Acon­tece que o valor das re­formas a pagar aos ban­cá­rios re­for­mados até 31/​12/​2011 orça cerca de 522 mi­lhões de euros por ano, ou seja, aquilo que ficou re­tido no Sis­tema Pú­blico de Se­gu­rança So­cial es­gota-se em cerca de três anos. Ao fim desse tempo, quem irá su­portar o pa­ga­mento das re­formas a mi­lhares de re­for­mados ban­cá­rios, tendo em atenção que aqueles que, na­quela data, per­fi­zeram os 65 anos de idade ainda terão, em média, mais cerca de 19 anos de vida? Quem irá pagar? O já re­fe­rido Sis­tema Pú­blico de Se­gu­rança So­cial? A Caixa Geral de Apo­sen­ta­ções? O Or­ça­mento do Es­tado, ou seja, os con­tri­buintes que não foram tidos nem achados nesta fal­ca­trua? Quem?

Este ne­gócio, de con­sequên­cias trá­gicas para muitos tra­ba­lha­dores, me­receu a con­cor­dância dos di­rec­tores do Sin­di­cato dos Ban­cá­rios do Sul e Ilhas, uma das mais im­por­tantes or­ga­ni­za­ções da UGT.

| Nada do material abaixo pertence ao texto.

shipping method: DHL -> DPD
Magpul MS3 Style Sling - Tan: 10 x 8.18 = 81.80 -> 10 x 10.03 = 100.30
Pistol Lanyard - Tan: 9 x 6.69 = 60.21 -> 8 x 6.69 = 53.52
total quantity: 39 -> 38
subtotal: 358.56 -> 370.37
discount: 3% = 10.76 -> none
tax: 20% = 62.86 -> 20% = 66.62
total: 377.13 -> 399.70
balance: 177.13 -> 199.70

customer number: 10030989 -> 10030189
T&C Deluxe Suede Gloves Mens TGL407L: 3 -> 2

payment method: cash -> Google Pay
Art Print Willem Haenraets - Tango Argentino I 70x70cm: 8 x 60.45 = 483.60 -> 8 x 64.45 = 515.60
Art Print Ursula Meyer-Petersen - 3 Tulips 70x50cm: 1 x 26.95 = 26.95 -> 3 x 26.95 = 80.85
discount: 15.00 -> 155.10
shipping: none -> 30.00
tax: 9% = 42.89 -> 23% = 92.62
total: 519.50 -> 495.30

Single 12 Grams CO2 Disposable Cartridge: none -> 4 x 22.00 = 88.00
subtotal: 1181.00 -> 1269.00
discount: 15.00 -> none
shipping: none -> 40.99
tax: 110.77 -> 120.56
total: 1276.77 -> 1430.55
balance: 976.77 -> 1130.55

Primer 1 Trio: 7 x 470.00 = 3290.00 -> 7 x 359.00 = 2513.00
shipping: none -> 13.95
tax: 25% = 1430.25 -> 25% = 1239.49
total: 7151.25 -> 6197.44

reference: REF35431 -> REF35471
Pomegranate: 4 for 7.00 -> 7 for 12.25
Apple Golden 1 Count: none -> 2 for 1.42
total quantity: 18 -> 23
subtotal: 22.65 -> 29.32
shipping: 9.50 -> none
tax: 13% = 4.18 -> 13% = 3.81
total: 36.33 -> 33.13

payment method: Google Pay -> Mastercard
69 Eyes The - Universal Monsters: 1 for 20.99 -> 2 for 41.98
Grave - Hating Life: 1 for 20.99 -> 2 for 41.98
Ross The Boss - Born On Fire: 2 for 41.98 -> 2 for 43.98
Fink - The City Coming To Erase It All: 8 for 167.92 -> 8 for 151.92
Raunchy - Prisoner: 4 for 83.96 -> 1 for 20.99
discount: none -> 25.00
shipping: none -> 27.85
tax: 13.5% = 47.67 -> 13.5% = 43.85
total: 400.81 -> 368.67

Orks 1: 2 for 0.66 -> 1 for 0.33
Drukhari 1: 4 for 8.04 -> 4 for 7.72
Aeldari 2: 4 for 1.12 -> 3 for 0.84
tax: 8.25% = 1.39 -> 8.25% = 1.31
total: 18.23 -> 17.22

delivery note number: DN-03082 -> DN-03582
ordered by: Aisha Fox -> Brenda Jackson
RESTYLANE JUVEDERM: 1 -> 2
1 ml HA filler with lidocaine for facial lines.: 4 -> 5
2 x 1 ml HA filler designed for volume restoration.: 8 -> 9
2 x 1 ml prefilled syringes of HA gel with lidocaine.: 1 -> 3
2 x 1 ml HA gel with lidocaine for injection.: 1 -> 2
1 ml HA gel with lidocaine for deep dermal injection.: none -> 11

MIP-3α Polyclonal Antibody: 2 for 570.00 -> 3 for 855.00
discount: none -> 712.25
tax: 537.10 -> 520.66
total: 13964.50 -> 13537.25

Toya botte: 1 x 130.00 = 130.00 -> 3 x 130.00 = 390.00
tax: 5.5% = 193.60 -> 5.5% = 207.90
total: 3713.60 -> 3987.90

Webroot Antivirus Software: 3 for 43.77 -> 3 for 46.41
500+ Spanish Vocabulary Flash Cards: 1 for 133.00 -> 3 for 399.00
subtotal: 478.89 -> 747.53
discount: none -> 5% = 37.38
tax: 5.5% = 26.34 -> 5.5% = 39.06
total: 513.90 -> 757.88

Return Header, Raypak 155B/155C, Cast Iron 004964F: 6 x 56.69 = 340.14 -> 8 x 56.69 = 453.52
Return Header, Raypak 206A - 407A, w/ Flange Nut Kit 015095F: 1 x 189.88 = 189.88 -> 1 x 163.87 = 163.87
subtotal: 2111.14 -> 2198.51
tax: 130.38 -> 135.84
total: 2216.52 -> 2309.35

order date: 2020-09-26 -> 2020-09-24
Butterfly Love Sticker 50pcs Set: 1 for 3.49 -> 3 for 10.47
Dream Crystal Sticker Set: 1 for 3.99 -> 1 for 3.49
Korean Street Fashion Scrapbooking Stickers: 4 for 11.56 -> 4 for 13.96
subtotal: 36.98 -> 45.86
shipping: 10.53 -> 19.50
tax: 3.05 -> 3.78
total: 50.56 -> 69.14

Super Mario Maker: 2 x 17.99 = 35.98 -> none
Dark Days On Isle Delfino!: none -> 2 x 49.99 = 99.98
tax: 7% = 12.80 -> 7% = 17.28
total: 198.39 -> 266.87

Tais di­rec­tores as­si­naram, sem pes­ta­nejar, uma de­cisão to­mada an­te­ci­pa­da­mente pelo in­te­resse comum da banca e do Go­verno, isto sem que os tra­ba­lha­dores ti­vessem sido, como de­ve­riam ter sido, di­rec­ta­mente aus­cul­tados.

Neste com­por­ta­mento e na­quilo que, no pe­ríodo fas­cista, era a prá­tica dos «Sin­di­catos Na­ci­o­nais» afectos ao re­gime, há uma grande si­mi­li­tude. Si­mi­li­tude que adensa ainda mais, nos tempos que correm, anos som­brios.

A UGT, pela sua pos­tura na con­ci­li­ação de classes, pelos com­pro­missos as­su­midos na cha­mada con­cer­tação so­cial e na adesão aos pro­pó­sitos da troika, ca­minha, através dos seus di­rec­tores, ombro a ombro com aqueles que, em nome das ine­vi­ta­bi­li­dades, pro­cedem a uma já vi­sível fas­ci­zação so­cial.

Há quem, no âm­bito desta con­ver­gência, atribua à UGT o papel de traição para com os tra­ba­lha­dores.

Na prá­tica é disso que se trata, mas con­ve­nhamos que não deixa de ser também uma pos­tura con­se­quente de al­guém a pagar a fac­tura a quem in­vestiu na sua pró­pria cri­ação.